Task requirements
What lines of the data below hold the string "Conquer"? Copy each one out.

Available data
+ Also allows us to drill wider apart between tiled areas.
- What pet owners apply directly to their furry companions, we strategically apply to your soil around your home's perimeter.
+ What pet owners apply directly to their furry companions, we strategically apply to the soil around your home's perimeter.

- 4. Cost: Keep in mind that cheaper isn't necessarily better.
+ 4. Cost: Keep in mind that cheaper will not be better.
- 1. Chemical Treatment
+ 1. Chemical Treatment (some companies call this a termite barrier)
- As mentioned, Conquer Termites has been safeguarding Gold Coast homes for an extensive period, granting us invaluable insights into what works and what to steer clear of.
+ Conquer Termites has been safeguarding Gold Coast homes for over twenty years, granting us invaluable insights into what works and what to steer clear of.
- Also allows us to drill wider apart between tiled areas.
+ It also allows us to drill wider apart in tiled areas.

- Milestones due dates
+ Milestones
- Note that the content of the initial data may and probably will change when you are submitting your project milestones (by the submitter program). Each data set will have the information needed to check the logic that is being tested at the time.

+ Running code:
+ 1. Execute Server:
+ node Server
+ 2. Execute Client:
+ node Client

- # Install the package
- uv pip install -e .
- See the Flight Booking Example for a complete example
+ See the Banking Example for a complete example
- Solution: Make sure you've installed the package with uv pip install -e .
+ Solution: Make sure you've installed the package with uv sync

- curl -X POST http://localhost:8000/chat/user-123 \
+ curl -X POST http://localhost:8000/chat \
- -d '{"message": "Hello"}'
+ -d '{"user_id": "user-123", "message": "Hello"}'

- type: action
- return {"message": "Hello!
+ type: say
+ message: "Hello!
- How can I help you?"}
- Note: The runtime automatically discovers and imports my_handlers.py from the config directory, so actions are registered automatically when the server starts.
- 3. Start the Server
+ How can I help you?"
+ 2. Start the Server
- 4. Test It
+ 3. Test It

Answer box
- As mentioned, Conquer Termites has been safeguarding Gold Coast homes for an extensive period, granting us invaluable insights into what works and what to steer clear of.
+ Conquer Termites has been safeguarding Gold Coast homes for over twenty years, granting us invaluable insights into what works and what to steer clear of.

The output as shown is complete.